*** Opening Records provided ***

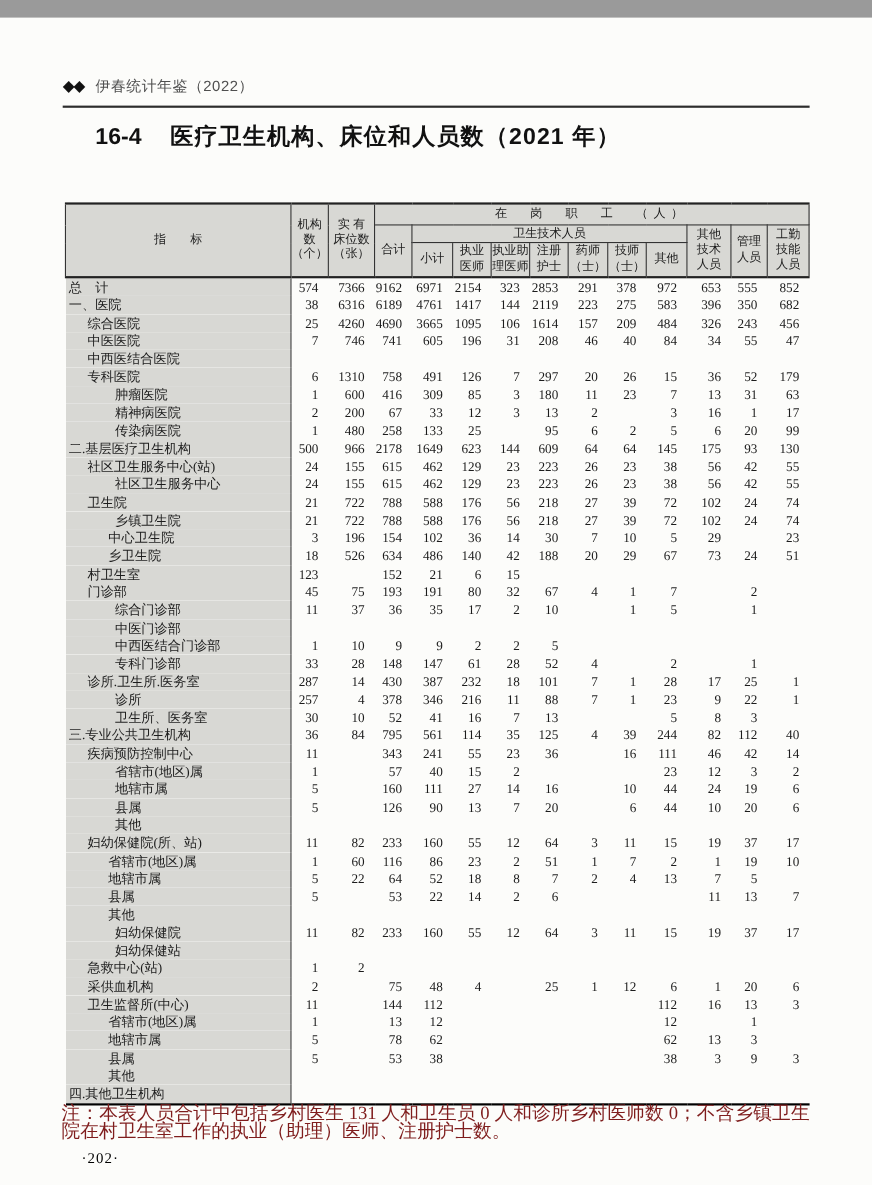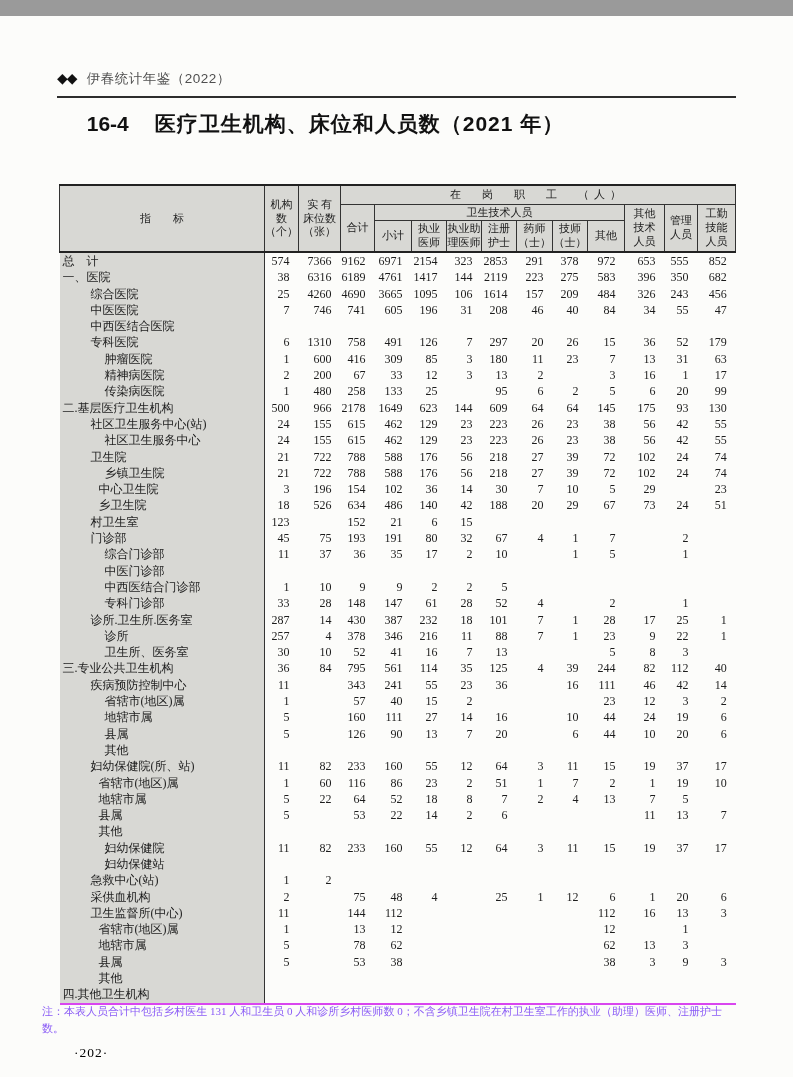--- a/index.html
+++ b/index.html
@@ -25,25 +25,25 @@
   th.bt{border-top:2px solid #222;}
   tr.h1 th{height:18px;}
   tr.h2 th{height:15px;}
   tr.h3 th{height:30px;}
   th.spread{letter-spacing:5px;}
   thead th.hb{border-bottom:2px solid #222;}
   tbody td{border:none;font-size:12px;height:16.3px;line-height:16.3px;padding:0;
            vertical-align:middle;color:#1c1c1c;}
   tbody td.lab{background:#d8d8d4;border-right:1px solid #333;white-space:nowrap;overflow:hidden;}
   tbody td.num{text-align:right;padding-right:9px;font-size:12px;}
-  tbody tr:last-child td{border-bottom:2px solid #d946ef;}
-  td.i0{padding-left:3px;} td.i1{padding-left:31px;} td.i2{padding-left:45px;} td.i3{padding-left:39px;}
+  tbody tr:last-child td{border-bottom:2px solid #000000;}
+  td.i0{padding-left:3px;} td.i1{padding-left:20px;} td.i2{padding-left:45px;} td.i3{padding-left:39px;}
   
-  .note{position:absolute;left:42px;top:987px;width:680px;font-size:11px;line-height:17px;
-        color:#8b5cf6;text-align:justify;}
+  .note{position:absolute;left:56px;top:987px;width:680px;font-size:17px;line-height:17px;
+        color:#7f1d1d;text-align:justify;}
   .pageno{position:absolute;left:74px;top:1029px;font-size:13.5px;color:#000000;letter-spacing:1px;}
 </style>
 </head>
 <body>
 
 <div class="page">
 
   <div class="crumb">
     <span class="dia">◆◆</span>
     <span>伊春统计年鉴（2022）</span>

*** Closing Records provided ***

Problem to solve » All lines with the word "right" need to be copied from the data above.

Finished task »
   tbody td.lab{background:#d8d8d4;border-right:1px solid #333;white-space:nowrap;overflow:hidden;}
   tbody td.num{text-align:right;padding-right:9px;font-size:12px;}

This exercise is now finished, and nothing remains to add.